Consider the sequence of numbers: 3/8, 3/4, 1 /18, 1 1/2, 1 7/8

vredina [299]

Question:

Consider the sequence of numbers: $\frac{3}{8}, \frac{3}{4}, 1\frac{1}{8}, 1\frac{1}{2}, 1\frac{7}{8}$

Which statement is a description of the sequence?

(A) The sequence is recursive, where each term is 1/4 greater than its preceding term.
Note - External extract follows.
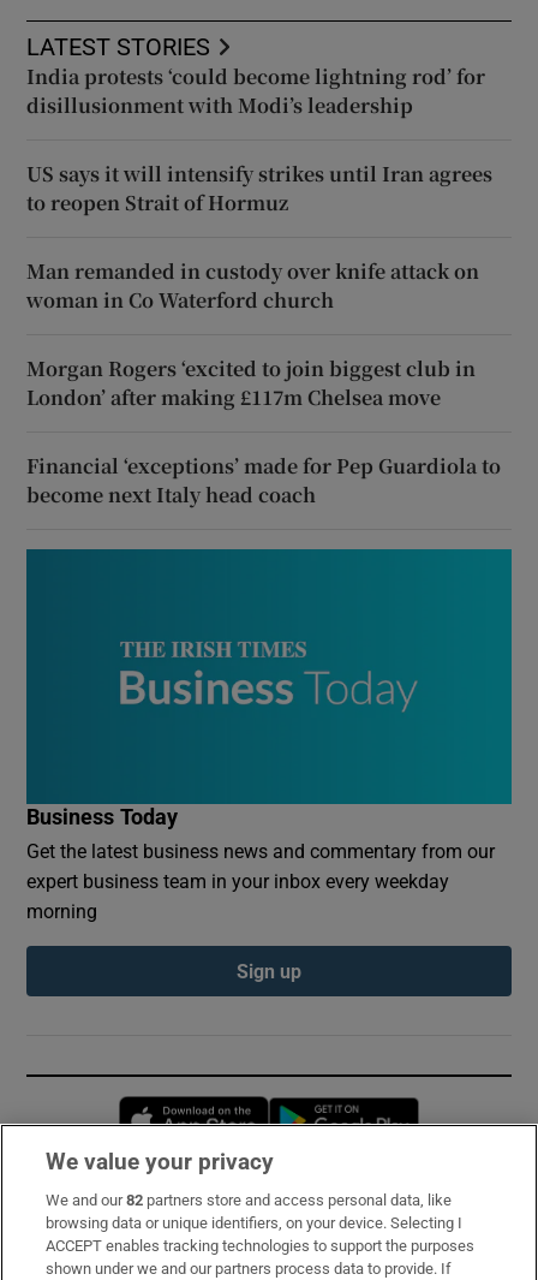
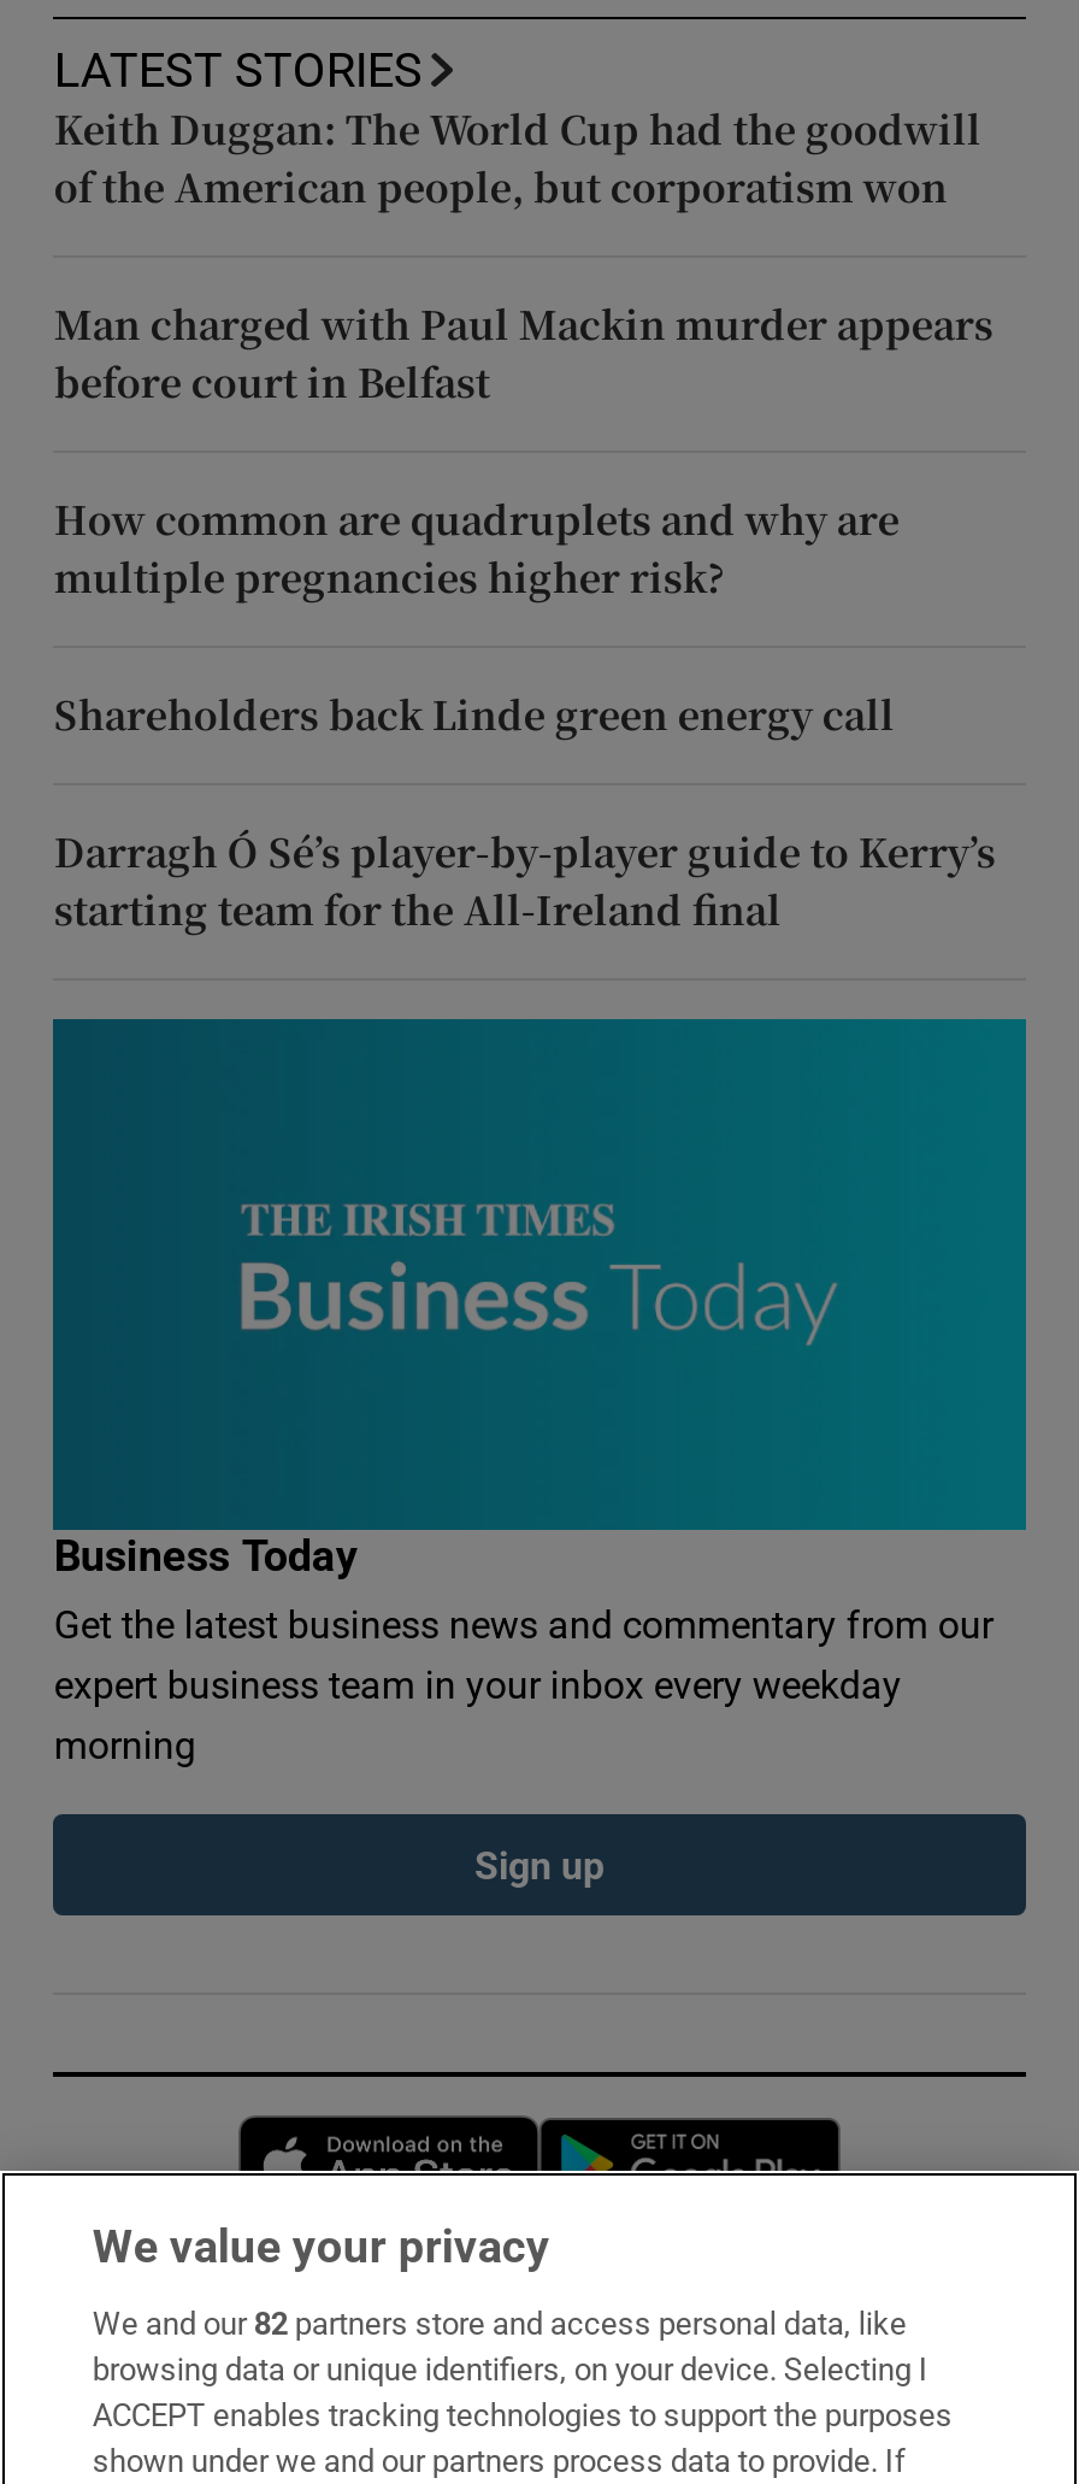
[27,62,486,119] India protests ‘could become lightning rod’ for | disillusionment with Modi’s leadership -> [54,101,981,214] Keith Duggan: The World Cup had the goodwill | of the American people, but corporatism won
[27,160,493,216] US says it will intensify strikes until Iran agrees | to reopen Strait of Hormuz -> [54,296,993,409] Man charged with Paul Mackin murder appears | before court in Belfast
[27,257,480,314] Man remanded in custody over knife attack on | woman in Co Waterford church -> [54,491,899,604] How common are quadruplets and why are | multiple pregnancies higher risk?
[27,354,476,411] Morgan Rogers ‘excited to join biggest club in | London’ after making £117m Chelsea move -> [54,686,895,742] Shareholders back Linde green energy call
[27,452,501,508] Financial ‘exceptions’ made for Pep Guardiola to | become next Italy head coach -> [54,824,996,937] Darragh Ó Sé’s player-by-player guide to Kerry’s | starting team for the All-Ireland final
(B) The sequence is recursive and can be represented by the function

f(n + 1) = f(n) + 3/8 .

(D) The sequence is arithmetic and can be represented by the function

f(n + 1) = f(n)3/8.

Answer:

Option B:

The sequence is recursive and can be represented by the function

$f(n + 1) = f(n) + \frac{3}{8} .$

Explanation:

A sequence of numbers are

$\frac{3}{8}, \frac{3}{4}, 1\frac{1}{8}, 1\frac{1}{2}, 1\frac{7}{8}$

Let us first change mixed fraction into improper fraction.

$\frac{3}{8}, \frac{3}{4}, \frac{9}{8}, \frac{3}{2}, \frac{15}{8}$

To find the pattern of the sequence.

To find the common difference between the sequence of numbers.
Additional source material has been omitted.